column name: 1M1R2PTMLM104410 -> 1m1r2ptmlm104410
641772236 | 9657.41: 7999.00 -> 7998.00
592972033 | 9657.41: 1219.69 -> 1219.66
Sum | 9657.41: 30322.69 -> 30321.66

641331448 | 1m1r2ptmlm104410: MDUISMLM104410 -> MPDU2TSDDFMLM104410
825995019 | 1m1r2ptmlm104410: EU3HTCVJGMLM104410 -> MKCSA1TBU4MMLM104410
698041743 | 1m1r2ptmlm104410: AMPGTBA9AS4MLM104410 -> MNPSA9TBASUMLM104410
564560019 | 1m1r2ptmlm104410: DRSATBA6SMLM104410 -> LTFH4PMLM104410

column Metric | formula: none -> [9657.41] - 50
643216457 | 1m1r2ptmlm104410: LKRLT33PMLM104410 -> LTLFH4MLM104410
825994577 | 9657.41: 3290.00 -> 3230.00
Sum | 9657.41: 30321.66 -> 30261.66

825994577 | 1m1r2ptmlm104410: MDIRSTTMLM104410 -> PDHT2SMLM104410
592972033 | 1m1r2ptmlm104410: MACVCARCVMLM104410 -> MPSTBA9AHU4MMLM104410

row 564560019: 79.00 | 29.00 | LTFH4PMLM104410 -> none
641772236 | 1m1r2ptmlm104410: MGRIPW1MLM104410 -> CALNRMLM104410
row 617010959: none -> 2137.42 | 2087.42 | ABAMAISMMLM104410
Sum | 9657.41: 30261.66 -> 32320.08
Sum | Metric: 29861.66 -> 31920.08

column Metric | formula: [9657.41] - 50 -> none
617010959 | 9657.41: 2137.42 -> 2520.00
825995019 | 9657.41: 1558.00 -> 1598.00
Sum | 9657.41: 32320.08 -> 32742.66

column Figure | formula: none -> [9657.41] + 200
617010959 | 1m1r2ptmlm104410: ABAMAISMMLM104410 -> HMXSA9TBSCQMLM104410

== EXERCISE ==
Wherever the string "Metric" appears in the entries, copy that line.

== EXERCISE ANSWER ==
column Metric | formula: none -> [9657.41] - 50
Sum | Metric: 29861.66 -> 31920.08
column Metric | formula: [9657.41] - 50 -> none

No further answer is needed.